=== Data to examine ===
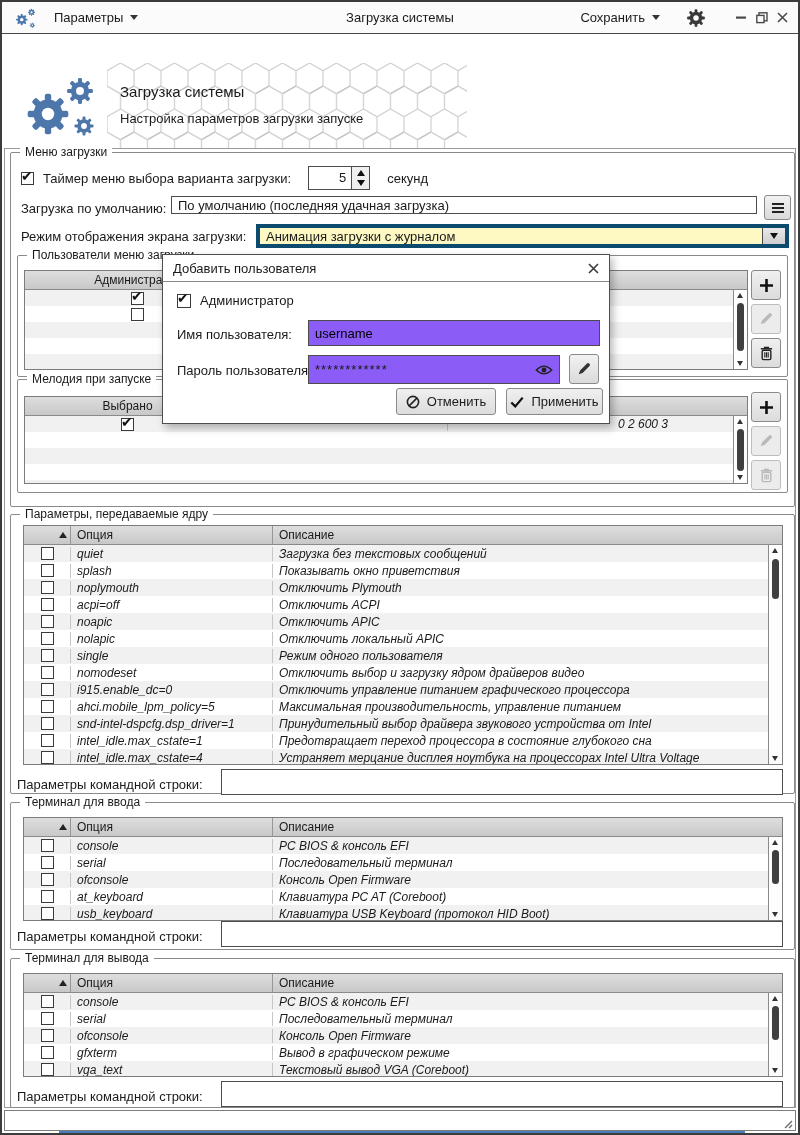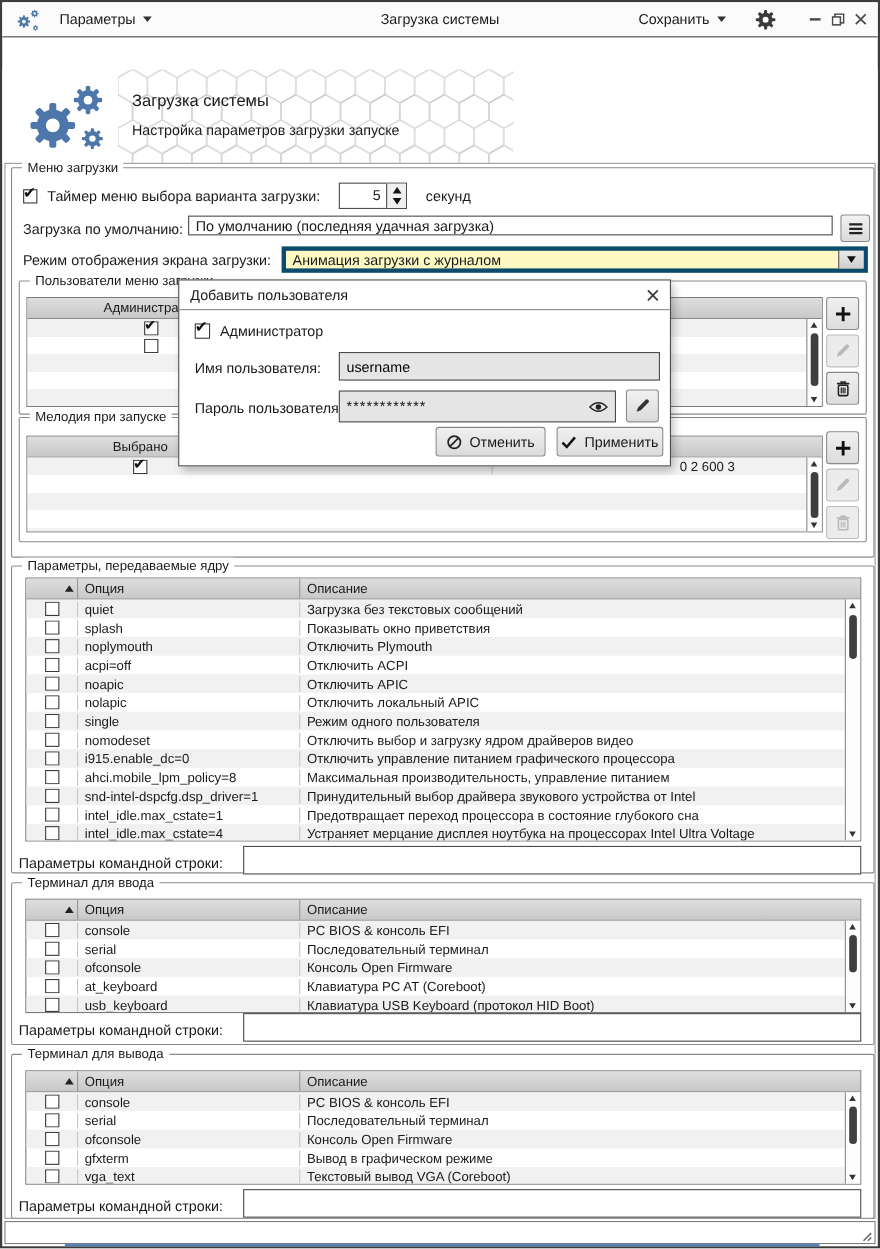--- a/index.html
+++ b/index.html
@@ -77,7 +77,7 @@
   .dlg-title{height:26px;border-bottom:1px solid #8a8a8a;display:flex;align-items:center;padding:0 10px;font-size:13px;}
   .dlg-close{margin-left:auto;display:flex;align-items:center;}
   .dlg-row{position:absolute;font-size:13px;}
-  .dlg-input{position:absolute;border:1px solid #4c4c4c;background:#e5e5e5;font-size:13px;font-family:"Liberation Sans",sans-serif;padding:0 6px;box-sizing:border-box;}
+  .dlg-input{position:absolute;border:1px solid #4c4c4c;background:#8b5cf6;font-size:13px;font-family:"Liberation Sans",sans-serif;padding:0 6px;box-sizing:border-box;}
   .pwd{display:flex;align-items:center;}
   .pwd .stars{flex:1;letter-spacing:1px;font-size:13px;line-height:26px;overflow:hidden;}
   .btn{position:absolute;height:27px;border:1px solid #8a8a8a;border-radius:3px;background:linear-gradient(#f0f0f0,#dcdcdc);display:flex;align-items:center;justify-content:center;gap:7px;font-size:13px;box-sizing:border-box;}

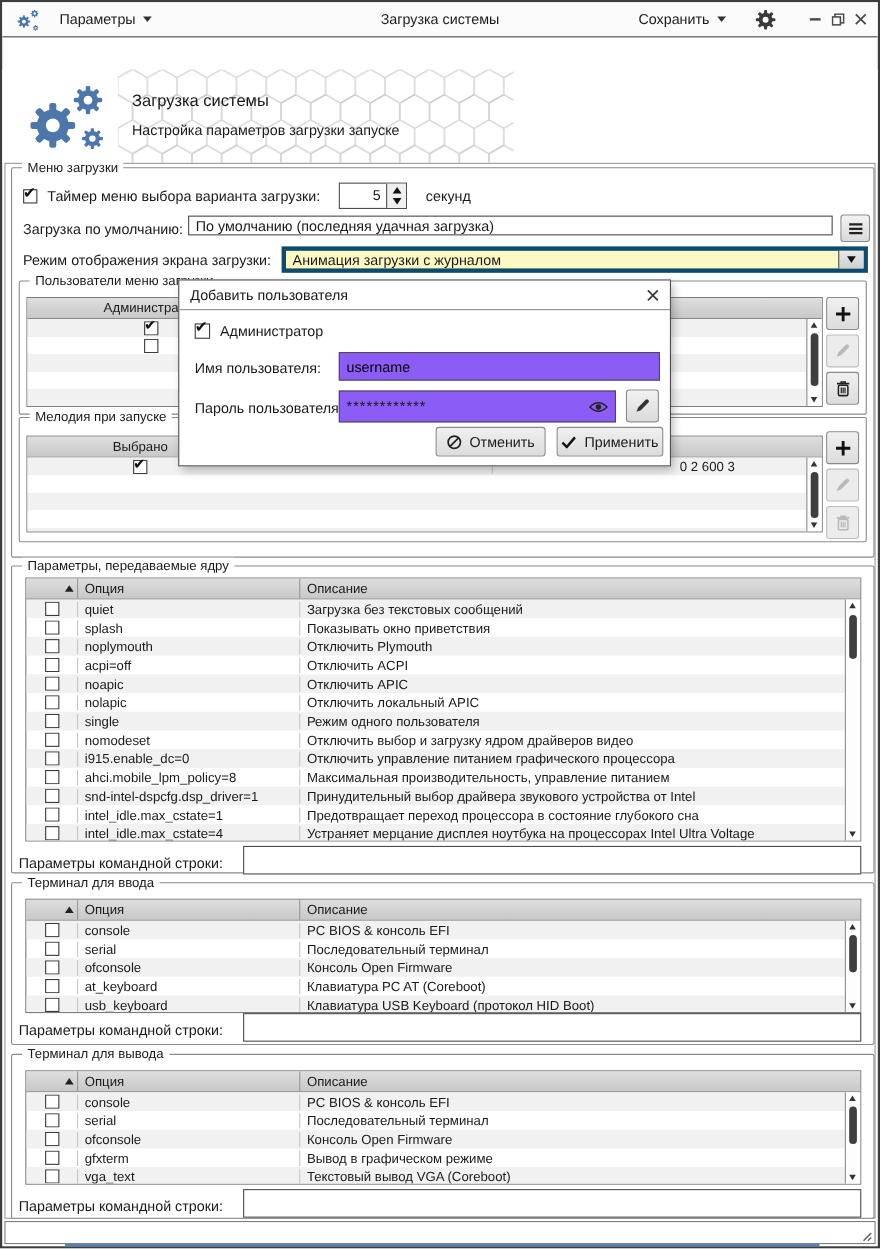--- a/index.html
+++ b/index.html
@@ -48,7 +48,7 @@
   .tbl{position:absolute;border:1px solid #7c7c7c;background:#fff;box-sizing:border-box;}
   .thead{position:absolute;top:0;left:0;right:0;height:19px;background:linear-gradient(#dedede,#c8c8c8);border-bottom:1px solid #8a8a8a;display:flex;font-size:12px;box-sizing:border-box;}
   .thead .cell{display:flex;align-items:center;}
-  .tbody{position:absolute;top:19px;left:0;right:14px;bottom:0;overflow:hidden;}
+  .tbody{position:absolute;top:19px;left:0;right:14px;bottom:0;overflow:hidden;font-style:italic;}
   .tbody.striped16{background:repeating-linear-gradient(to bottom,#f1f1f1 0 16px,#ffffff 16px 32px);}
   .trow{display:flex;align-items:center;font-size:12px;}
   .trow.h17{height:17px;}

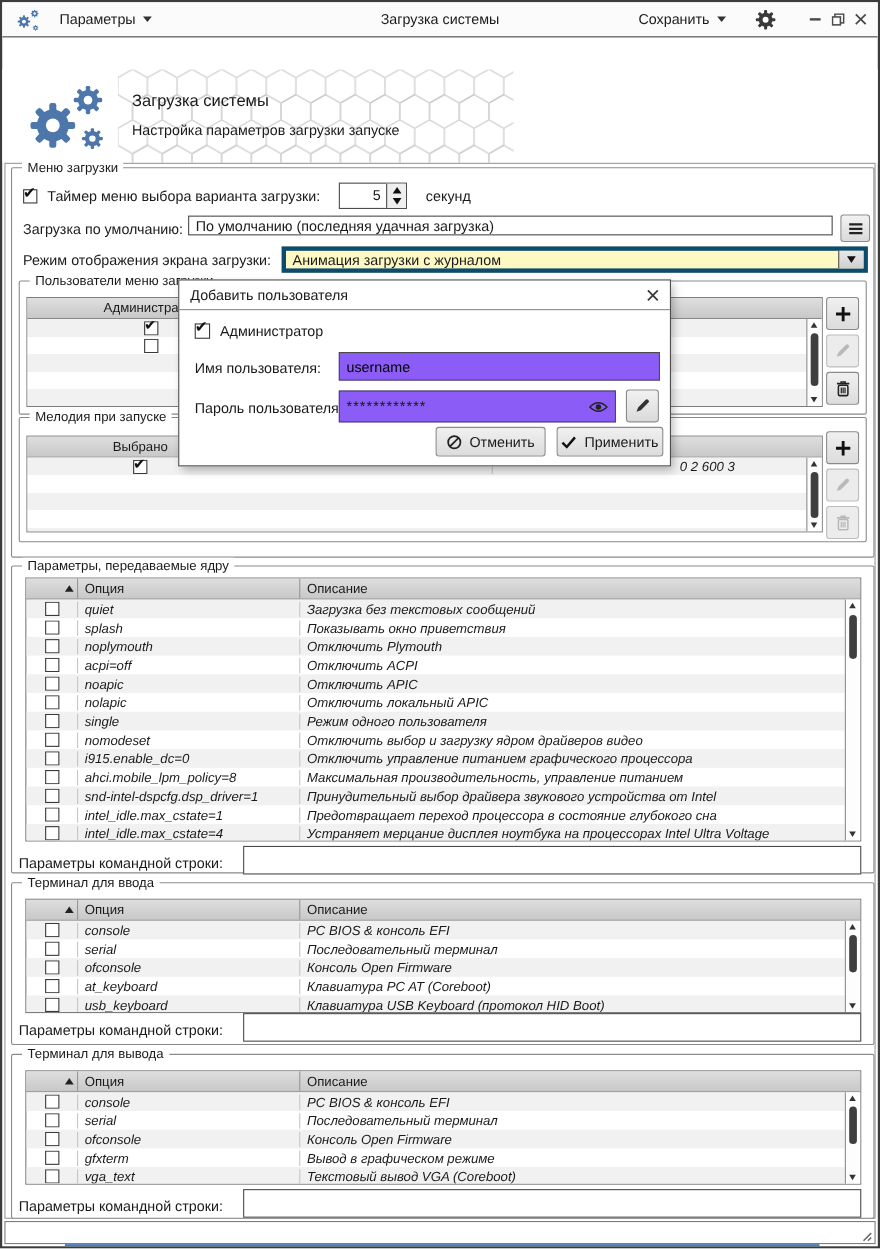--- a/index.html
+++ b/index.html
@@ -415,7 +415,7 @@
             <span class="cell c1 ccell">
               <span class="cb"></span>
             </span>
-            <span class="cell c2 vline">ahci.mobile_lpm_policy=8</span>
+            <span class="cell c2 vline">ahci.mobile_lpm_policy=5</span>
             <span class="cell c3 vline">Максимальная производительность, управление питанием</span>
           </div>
===
=== Data to examine ===
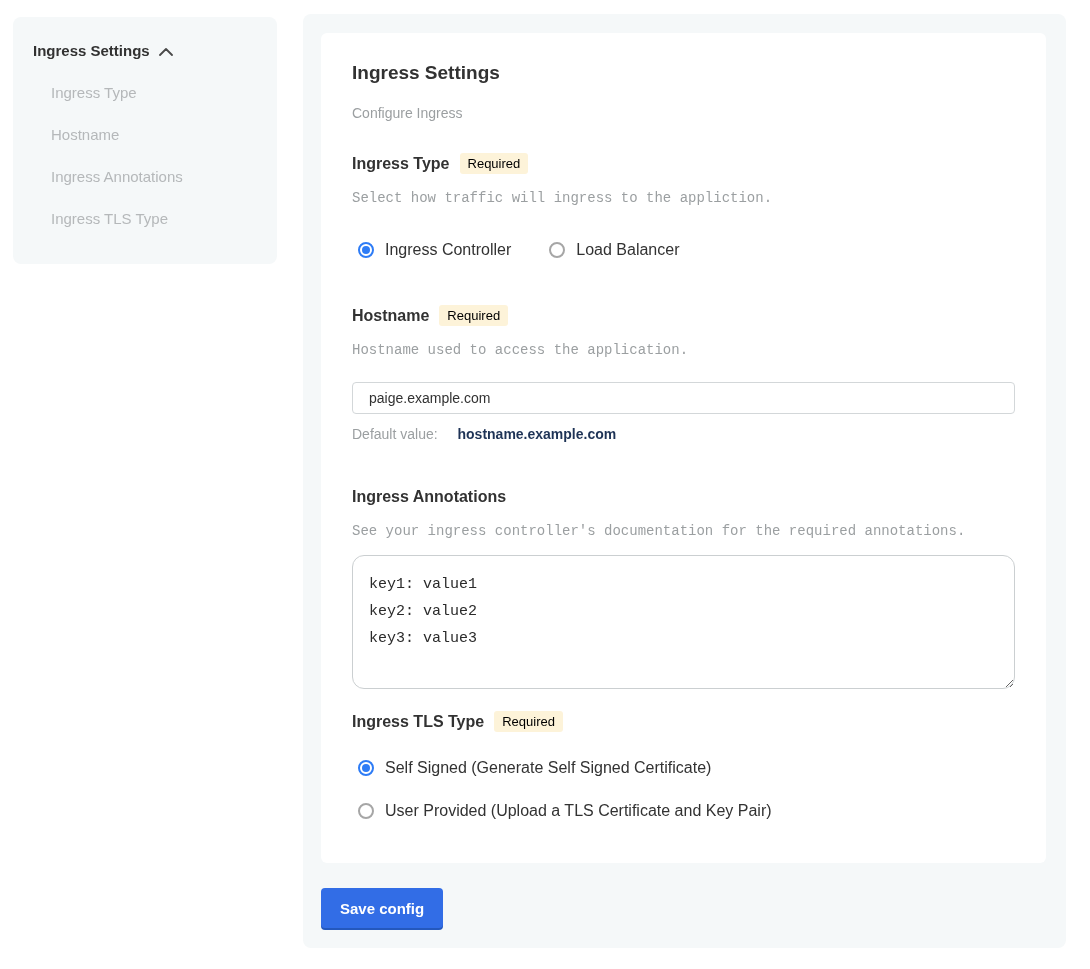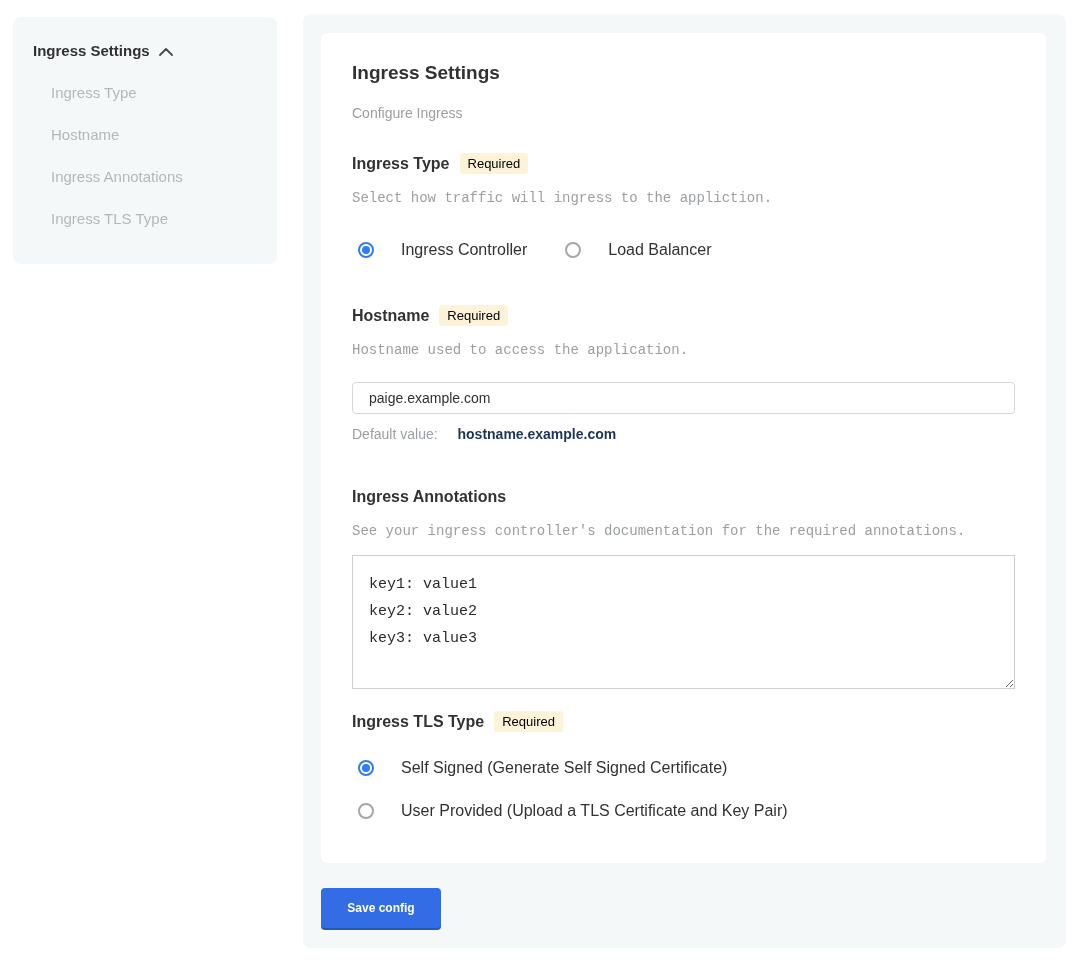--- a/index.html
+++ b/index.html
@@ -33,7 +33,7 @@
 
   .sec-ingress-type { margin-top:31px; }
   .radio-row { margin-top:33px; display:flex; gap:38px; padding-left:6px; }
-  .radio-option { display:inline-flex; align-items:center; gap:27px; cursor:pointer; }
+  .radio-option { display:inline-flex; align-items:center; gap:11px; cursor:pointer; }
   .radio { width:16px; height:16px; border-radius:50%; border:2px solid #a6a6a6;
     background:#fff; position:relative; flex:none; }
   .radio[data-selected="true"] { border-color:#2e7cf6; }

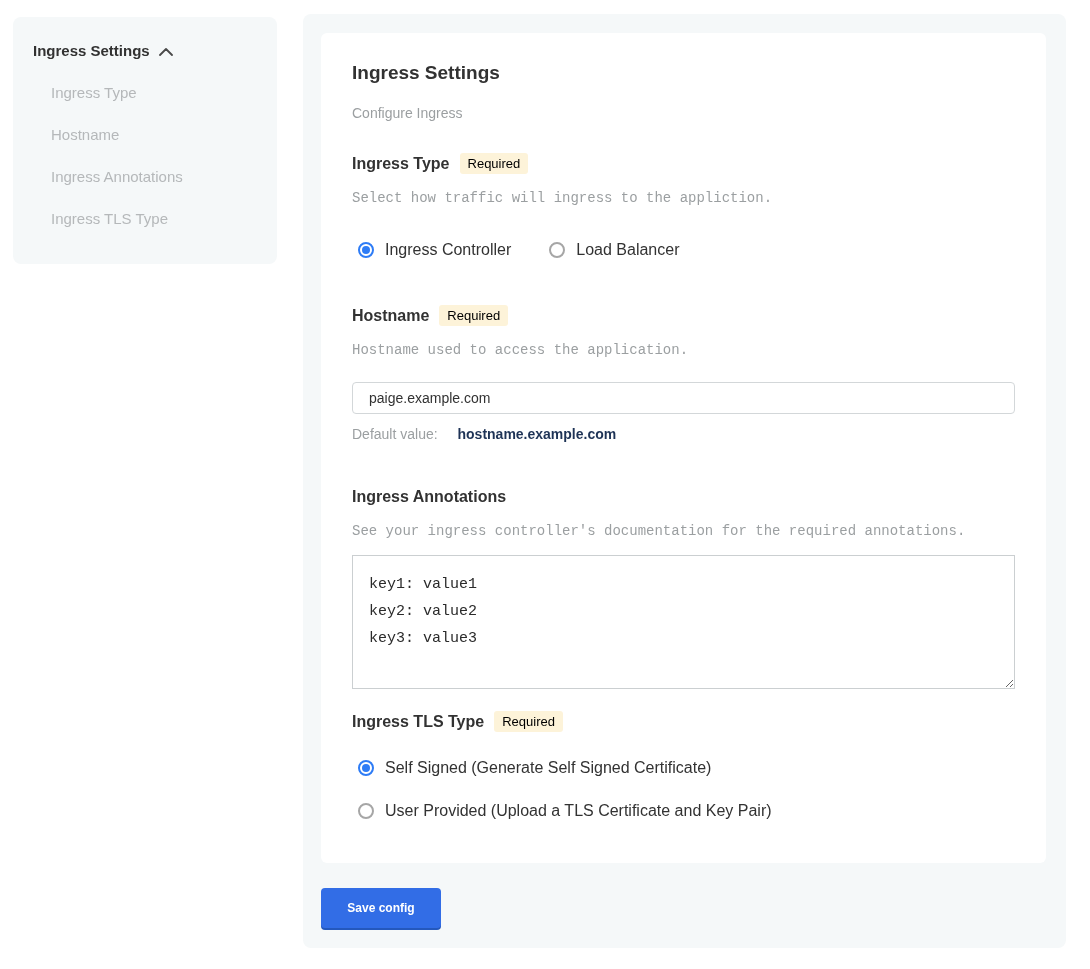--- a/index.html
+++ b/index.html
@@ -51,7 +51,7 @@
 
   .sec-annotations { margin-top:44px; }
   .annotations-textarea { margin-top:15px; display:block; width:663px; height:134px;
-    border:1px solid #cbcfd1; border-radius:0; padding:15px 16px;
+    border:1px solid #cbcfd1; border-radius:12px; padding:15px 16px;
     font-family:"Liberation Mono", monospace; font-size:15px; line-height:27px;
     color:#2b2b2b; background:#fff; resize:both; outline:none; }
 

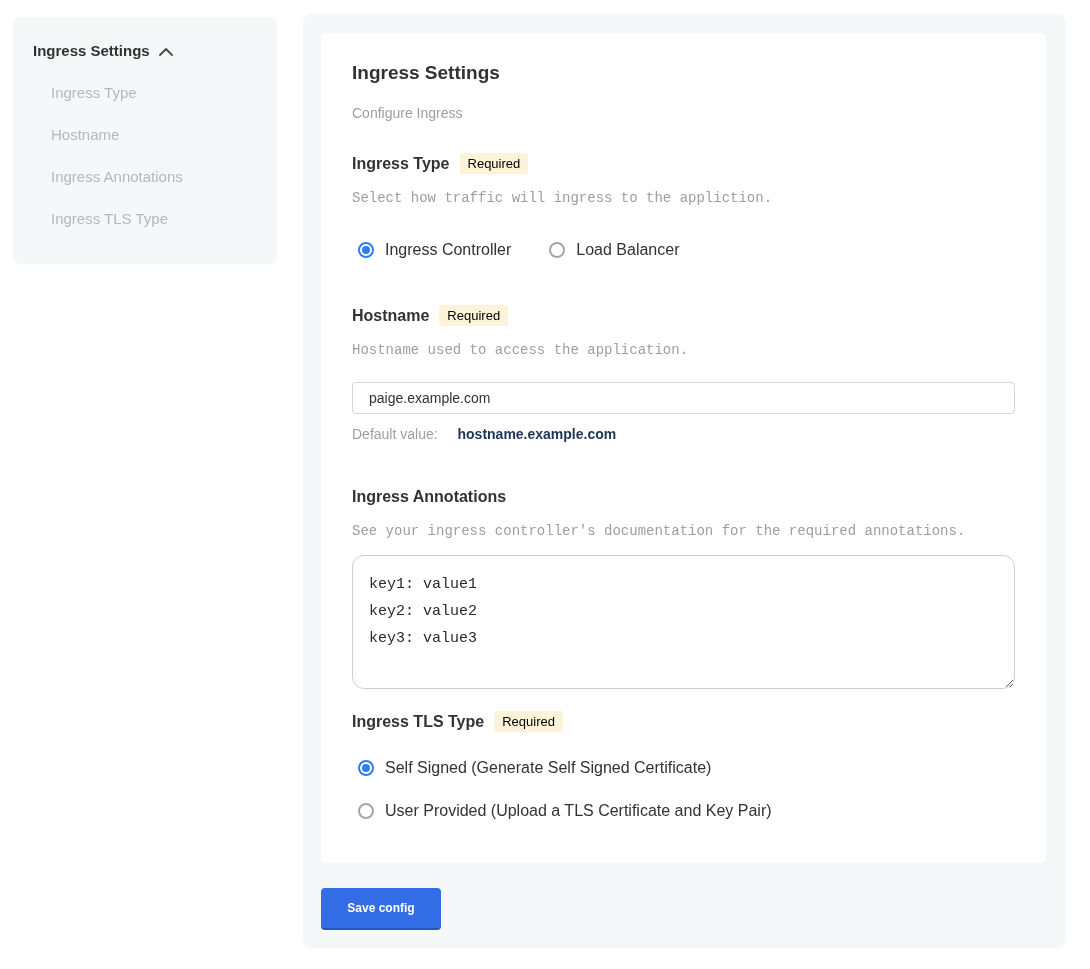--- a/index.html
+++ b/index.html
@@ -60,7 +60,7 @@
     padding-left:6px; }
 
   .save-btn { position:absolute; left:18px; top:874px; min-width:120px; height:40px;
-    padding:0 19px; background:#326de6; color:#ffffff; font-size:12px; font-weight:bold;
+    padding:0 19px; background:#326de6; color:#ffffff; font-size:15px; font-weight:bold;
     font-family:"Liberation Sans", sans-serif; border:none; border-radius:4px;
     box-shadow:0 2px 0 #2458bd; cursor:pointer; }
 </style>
===
**Required work**
Using the data above, return every line that contains the string "color".

**Exercise output**
   .radio[data-selected="true"] { border-color:#2e7cf6; }
     color:#2b2b2b; background:#fff; resize:both; outline:none; }
-    padding:0 19px; background:#326de6; color:#ffffff; font-size:12px; font-weight:bold;
+    padding:0 19px; background:#326de6; color:#ffffff; font-size:15px; font-weight:bold;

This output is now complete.